Records shown –

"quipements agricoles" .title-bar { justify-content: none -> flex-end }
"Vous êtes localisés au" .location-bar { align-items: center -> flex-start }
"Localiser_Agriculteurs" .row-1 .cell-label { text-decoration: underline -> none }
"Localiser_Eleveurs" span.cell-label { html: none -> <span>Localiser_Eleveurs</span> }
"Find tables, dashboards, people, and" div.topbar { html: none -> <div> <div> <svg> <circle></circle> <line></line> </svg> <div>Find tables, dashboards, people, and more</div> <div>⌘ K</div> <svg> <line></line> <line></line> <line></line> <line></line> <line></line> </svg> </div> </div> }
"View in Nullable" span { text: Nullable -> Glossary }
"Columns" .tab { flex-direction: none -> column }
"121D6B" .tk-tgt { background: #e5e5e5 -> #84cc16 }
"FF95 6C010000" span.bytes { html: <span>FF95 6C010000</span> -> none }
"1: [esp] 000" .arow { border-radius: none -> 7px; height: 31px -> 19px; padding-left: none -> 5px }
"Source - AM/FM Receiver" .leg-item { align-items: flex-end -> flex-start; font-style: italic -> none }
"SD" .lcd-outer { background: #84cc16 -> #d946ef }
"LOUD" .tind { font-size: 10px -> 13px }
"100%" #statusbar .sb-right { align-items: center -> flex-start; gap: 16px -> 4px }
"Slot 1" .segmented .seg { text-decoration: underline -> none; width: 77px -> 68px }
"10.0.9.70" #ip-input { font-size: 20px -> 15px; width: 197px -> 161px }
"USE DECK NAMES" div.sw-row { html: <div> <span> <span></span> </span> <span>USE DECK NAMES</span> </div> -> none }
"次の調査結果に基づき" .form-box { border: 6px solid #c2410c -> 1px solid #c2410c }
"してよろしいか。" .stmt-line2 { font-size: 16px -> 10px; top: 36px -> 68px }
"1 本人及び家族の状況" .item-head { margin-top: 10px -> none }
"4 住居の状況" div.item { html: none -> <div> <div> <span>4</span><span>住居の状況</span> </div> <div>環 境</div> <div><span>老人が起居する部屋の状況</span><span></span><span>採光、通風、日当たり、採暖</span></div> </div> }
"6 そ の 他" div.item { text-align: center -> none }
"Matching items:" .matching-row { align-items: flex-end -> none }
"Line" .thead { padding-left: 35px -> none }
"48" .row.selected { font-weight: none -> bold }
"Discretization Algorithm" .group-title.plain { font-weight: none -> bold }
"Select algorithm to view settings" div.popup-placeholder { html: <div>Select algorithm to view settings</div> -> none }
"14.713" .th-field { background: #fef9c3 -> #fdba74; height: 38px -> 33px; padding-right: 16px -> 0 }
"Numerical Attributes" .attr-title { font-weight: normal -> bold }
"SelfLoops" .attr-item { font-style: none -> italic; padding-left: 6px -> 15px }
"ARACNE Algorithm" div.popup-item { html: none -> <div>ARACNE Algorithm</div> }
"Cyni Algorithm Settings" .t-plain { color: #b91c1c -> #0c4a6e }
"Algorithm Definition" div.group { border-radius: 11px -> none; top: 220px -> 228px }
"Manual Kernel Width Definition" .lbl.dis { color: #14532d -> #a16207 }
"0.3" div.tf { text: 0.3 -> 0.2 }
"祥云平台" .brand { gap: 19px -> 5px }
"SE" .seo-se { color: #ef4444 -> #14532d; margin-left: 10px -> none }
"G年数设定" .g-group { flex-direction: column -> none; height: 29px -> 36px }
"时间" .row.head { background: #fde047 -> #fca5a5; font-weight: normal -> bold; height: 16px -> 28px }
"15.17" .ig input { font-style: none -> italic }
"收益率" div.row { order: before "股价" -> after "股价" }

Task details – Write out all of the entries above, exactly and in full.

Expected answer –
"quipements agricoles" .title-bar { justify-content: none -> flex-end }
"Vous êtes localisés au" .location-bar { align-items: center -> flex-start }
"Localiser_Agriculteurs" .row-1 .cell-label { text-decoration: underline -> none }
"Localiser_Eleveurs" span.cell-label { html: none -> <span>Localiser_Eleveurs</span> }
"Find tables, dashboards, people, and" div.topbar { html: none -> <div> <div> <svg> <circle></circle> <line></line> </svg> <div>Find tables, dashboards, people, and more</div> <div>⌘ K</div> <svg> <line></line> <line></line> <line></line> <line></line> <line></line> </svg> </div> </div> }
"View in Nullable" span { text: Nullable -> Glossary }
"Columns" .tab { flex-direction: none -> column }
"121D6B" .tk-tgt { background: #e5e5e5 -> #84cc16 }
"FF95 6C010000" span.bytes { html: <span>FF95 6C010000</span> -> none }
"1: [esp] 000" .arow { border-radius: none -> 7px; height: 31px -> 19px; padding-left: none -> 5px }
"Source - AM/FM Receiver" .leg-item { align-items: flex-end -> flex-start; font-style: italic -> none }
"SD" .lcd-outer { background: #84cc16 -> #d946ef }
"LOUD" .tind { font-size: 10px -> 13px }
"100%" #statusbar .sb-right { align-items: center -> flex-start; gap: 16px -> 4px }
"Slot 1" .segmented .seg { text-decoration: underline -> none; width: 77px -> 68px }
"10.0.9.70" #ip-input { font-size: 20px -> 15px; width: 197px -> 161px }
"USE DECK NAMES" div.sw-row { html: <div> <span> <span></span> </span> <span>USE DECK NAMES</span> </div> -> none }
"次の調査結果に基づき" .form-box { border: 6px solid #c2410c -> 1px solid #c2410c }
"してよろしいか。" .stmt-line2 { font-size: 16px -> 10px; top: 36px -> 68px }
"1 本人及び家族の状況" .item-head { margin-top: 10px -> none }
"4 住居の状況" div.item { html: none -> <div> <div> <span>4</span><span>住居の状況</span> </div> <div>環 境</div> <div><span>老人が起居する部屋の状況</span><span></span><span>採光、通風、日当たり、採暖</span></div> </div> }
"6 そ の 他" div.item { text-align: center -> none }
"Matching items:" .matching-row { align-items: flex-end -> none }
"Line" .thead { padding-left: 35px -> none }
"48" .row.selected { font-weight: none -> bold }
"Discretization Algorithm" .group-title.plain { font-weight: none -> bold }
"Select algorithm to view settings" div.popup-placeholder { html: <div>Select algorithm to view settings</div> -> none }
"14.713" .th-field { background: #fef9c3 -> #fdba74; height: 38px -> 33px; padding-right: 16px -> 0 }
"Numerical Attributes" .attr-title { font-weight: normal -> bold }
"SelfLoops" .attr-item { font-style: none -> italic; padding-left: 6px -> 15px }
"ARACNE Algorithm" div.popup-item { html: none -> <div>ARACNE Algorithm</div> }
"Cyni Algorithm Settings" .t-plain { color: #b91c1c -> #0c4a6e }
"Algorithm Definition" div.group { border-radius: 11px -> none; top: 220px -> 228px }
"Manual Kernel Width Definition" .lbl.dis { color: #14532d -> #a16207 }
"0.3" div.tf { text: 0.3 -> 0.2 }
"祥云平台" .brand { gap: 19px -> 5px }
"SE" .seo-se { color: #ef4444 -> #14532d; margin-left: 10px -> none }
"G年数设定" .g-group { flex-direction: column -> none; height: 29px -> 36px }
"时间" .row.head { background: #fde047 -> #fca5a5; font-weight: normal -> bold; height: 16px -> 28px }
"15.17" .ig input { font-style: none -> italic }
"收益率" div.row { order: before "股价" -> after "股价" }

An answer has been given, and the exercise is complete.